_Activity_
Using the entries below, copy exactly each line from the line with "- Metrics SDK (counters, gauges, histograms)" up to and including the line with "metrics (JSON, CSV)", with every picture left out.

(Structured diff data)
━━━━━━

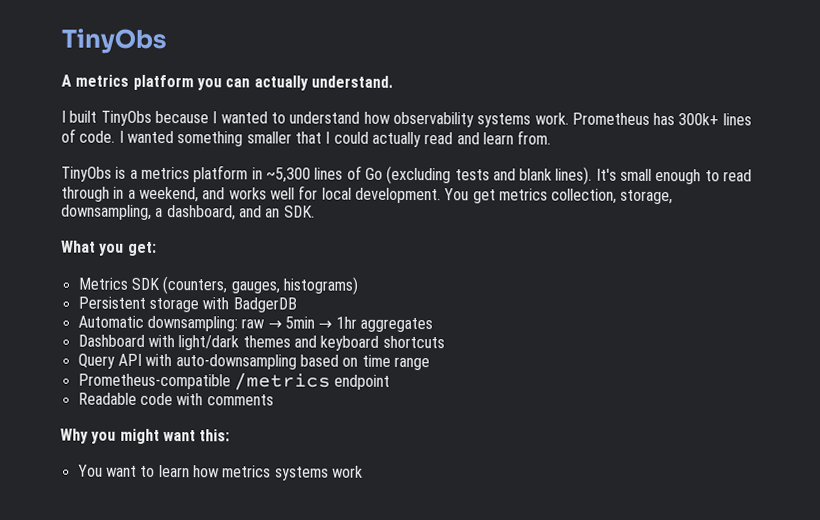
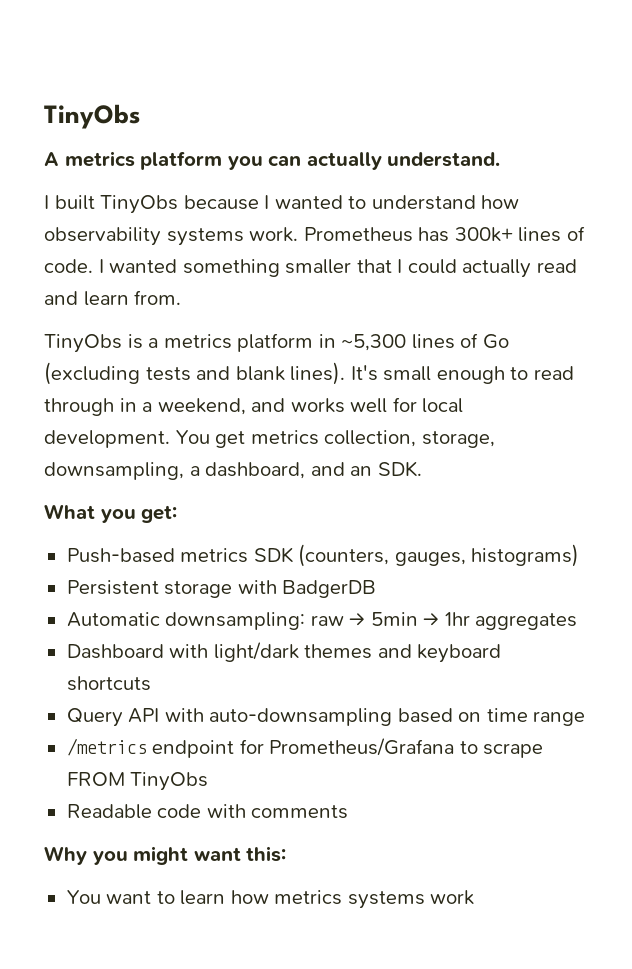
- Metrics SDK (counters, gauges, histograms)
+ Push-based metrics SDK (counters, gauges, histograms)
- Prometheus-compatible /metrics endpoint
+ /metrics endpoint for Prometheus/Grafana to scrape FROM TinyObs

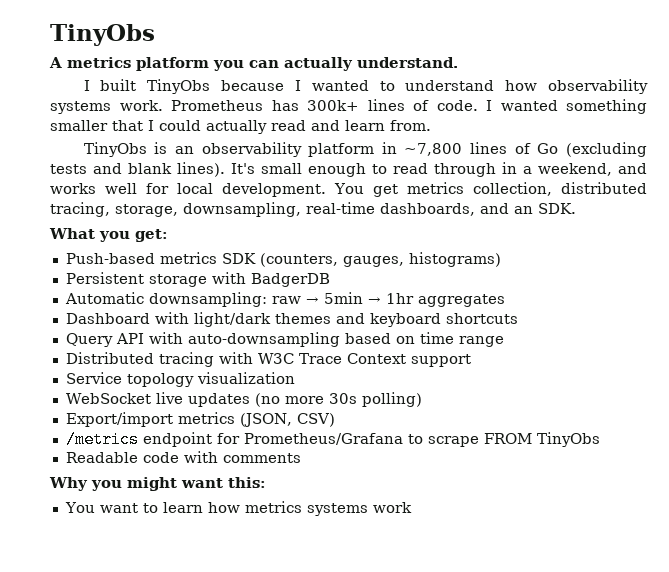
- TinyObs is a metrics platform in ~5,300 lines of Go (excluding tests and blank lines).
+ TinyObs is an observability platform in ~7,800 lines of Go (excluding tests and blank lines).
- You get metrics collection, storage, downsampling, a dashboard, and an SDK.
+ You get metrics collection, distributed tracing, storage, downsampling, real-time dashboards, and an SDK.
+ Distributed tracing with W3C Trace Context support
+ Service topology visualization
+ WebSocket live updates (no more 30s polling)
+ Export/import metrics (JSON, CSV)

━━━━━━

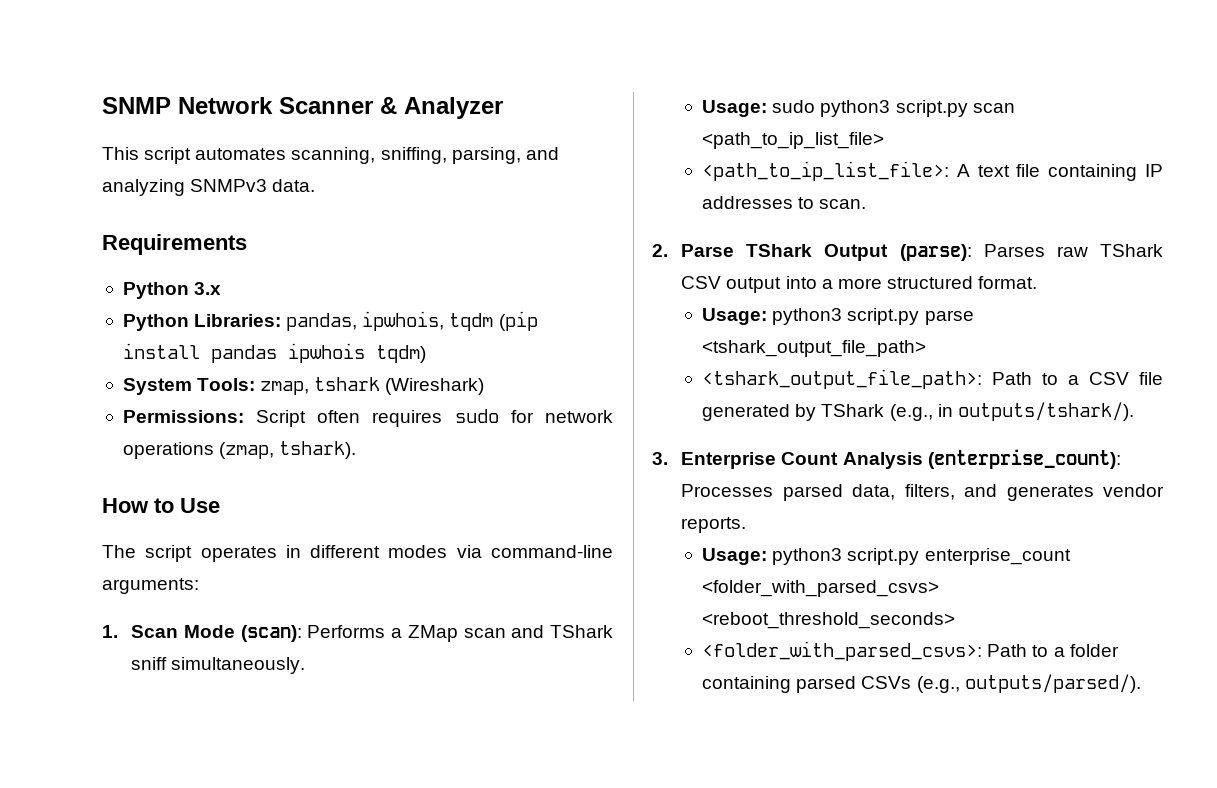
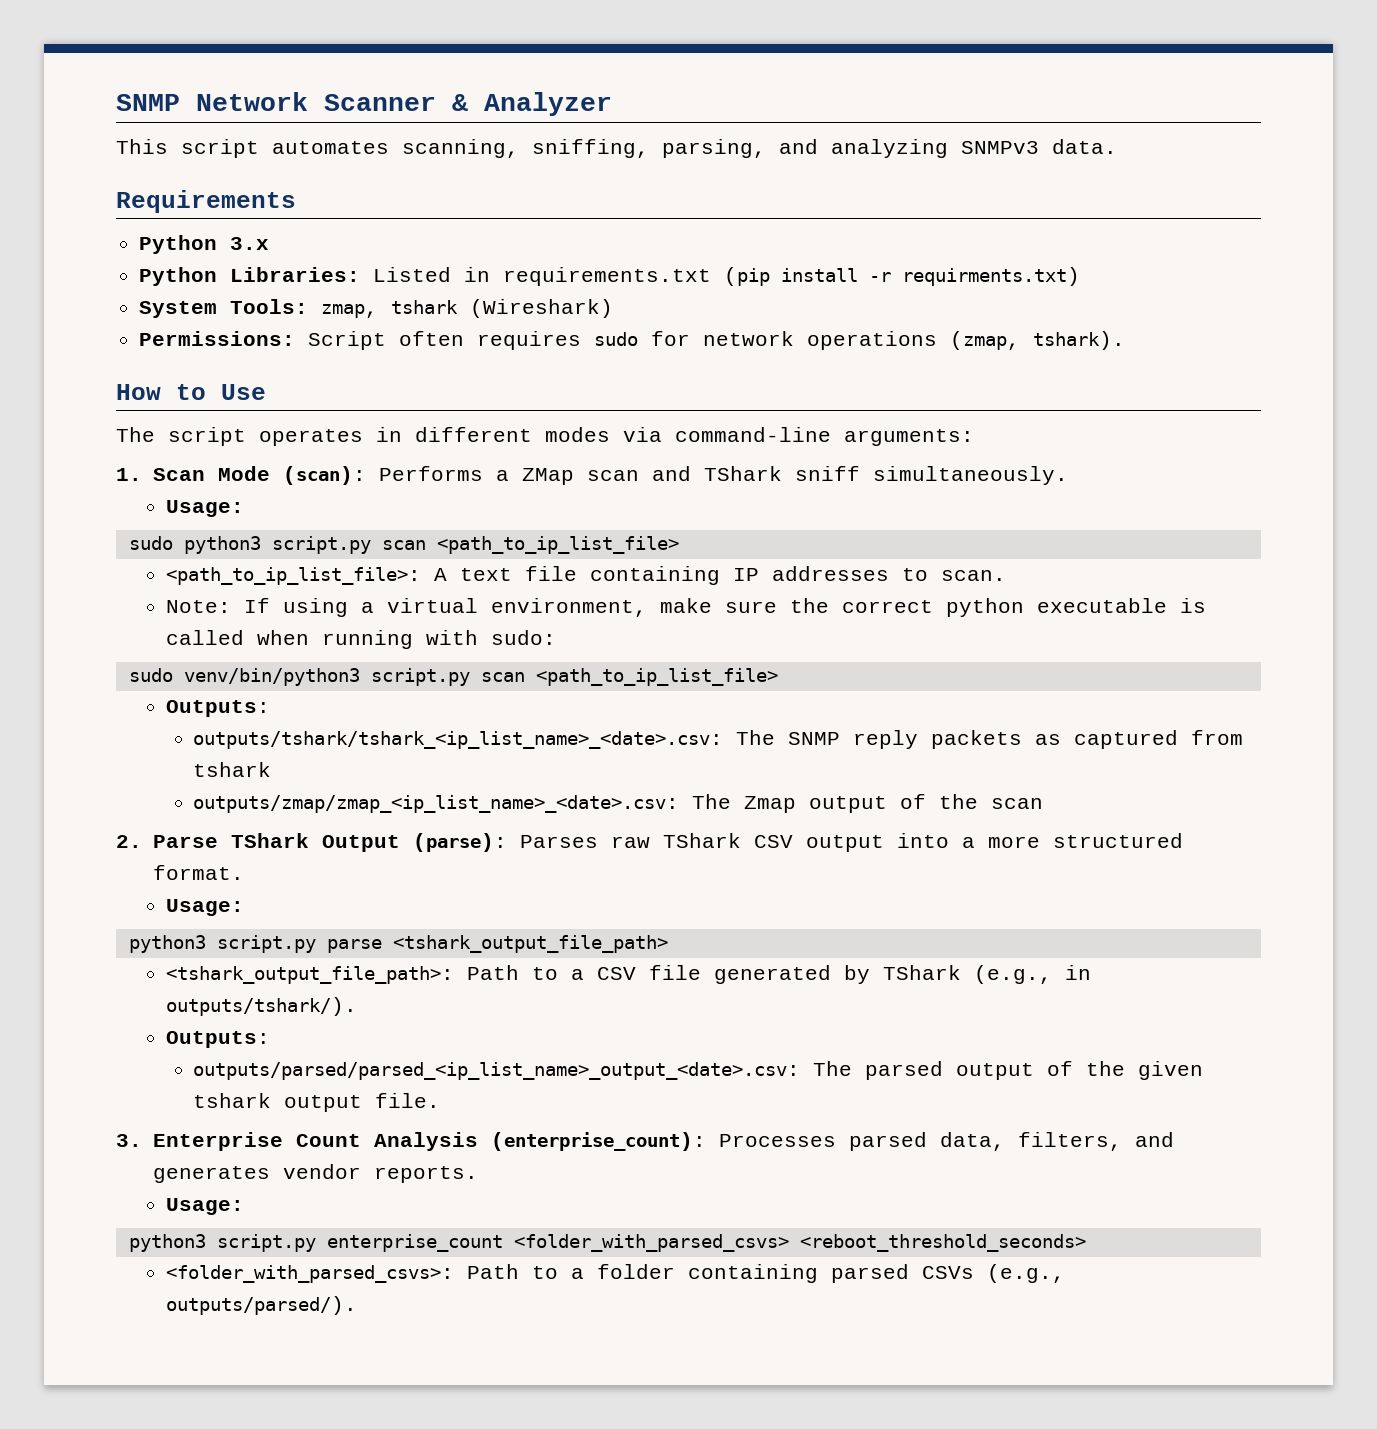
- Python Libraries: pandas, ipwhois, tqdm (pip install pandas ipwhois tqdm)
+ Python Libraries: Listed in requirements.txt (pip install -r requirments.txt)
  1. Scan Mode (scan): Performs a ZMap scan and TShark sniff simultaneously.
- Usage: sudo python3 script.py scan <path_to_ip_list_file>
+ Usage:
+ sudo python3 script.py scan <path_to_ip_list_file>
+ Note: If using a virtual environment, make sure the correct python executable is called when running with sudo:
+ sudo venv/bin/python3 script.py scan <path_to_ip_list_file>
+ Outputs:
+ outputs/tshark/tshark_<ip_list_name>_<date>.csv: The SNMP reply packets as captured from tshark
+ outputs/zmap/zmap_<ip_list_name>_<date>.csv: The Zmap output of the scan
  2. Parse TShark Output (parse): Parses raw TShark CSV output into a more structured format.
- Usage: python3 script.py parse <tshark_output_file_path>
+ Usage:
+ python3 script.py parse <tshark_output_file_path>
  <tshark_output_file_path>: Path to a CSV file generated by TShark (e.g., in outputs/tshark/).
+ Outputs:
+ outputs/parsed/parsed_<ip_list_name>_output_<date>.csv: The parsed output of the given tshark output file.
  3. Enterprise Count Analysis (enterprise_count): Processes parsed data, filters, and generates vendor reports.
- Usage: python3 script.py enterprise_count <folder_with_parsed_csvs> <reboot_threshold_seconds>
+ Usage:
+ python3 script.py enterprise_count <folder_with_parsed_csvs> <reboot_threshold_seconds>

━━━━━━

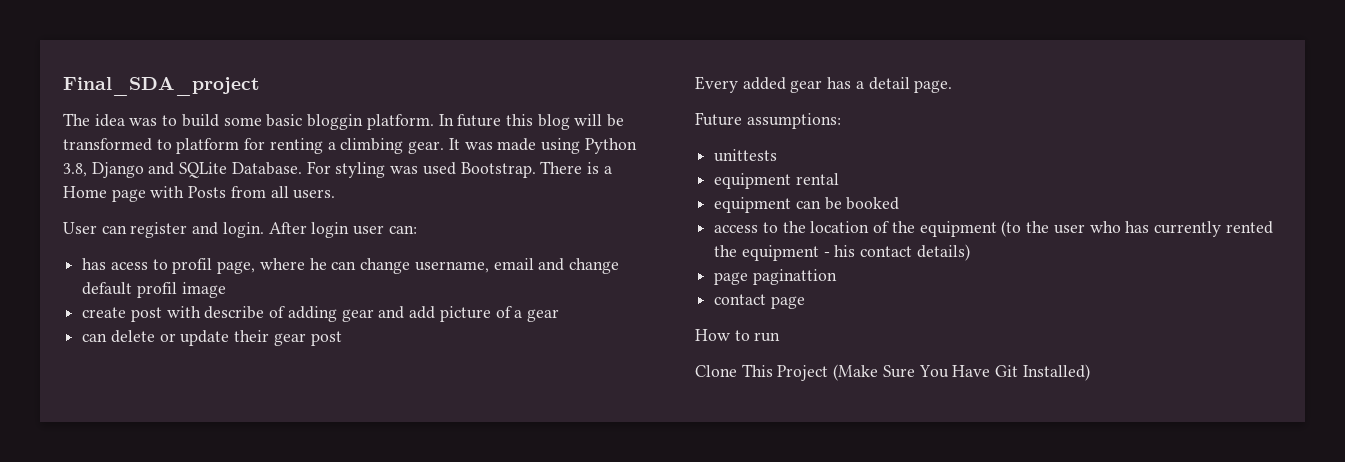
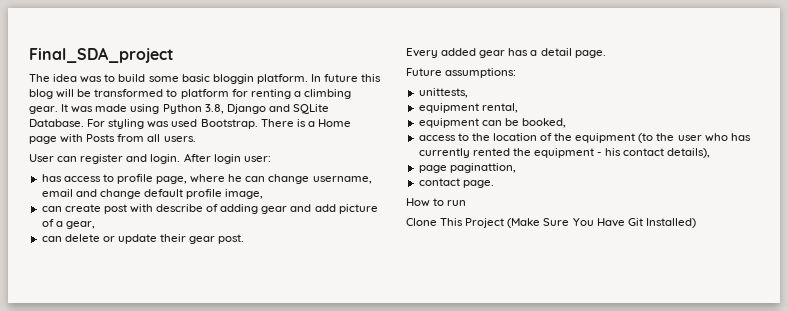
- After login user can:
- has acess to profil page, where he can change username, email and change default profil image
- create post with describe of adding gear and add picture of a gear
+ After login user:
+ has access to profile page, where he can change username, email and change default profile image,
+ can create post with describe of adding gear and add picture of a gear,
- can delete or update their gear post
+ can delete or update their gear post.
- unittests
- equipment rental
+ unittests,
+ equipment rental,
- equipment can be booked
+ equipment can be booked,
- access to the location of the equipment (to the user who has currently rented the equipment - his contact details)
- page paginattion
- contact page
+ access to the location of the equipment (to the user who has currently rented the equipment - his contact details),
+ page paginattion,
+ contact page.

━━━━━━

_Answer space_
- Metrics SDK (counters, gauges, histograms)
+ Push-based metrics SDK (counters, gauges, histograms)
- Prometheus-compatible /metrics endpoint
+ /metrics endpoint for Prometheus/Grafana to scrape FROM TinyObs

- TinyObs is a metrics platform in ~5,300 lines of Go (excluding tests and blank lines).
+ TinyObs is an observability platform in ~7,800 lines of Go (excluding tests and blank lines).
- You get metrics collection, storage, downsampling, a dashboard, and an SDK.
+ You get metrics collection, distributed tracing, storage, downsampling, real-time dashboards, and an SDK.
+ Distributed tracing with W3C Trace Context support
+ Service topology visualization
+ WebSocket live updates (no more 30s polling)
+ Export/import metrics (JSON, CSV)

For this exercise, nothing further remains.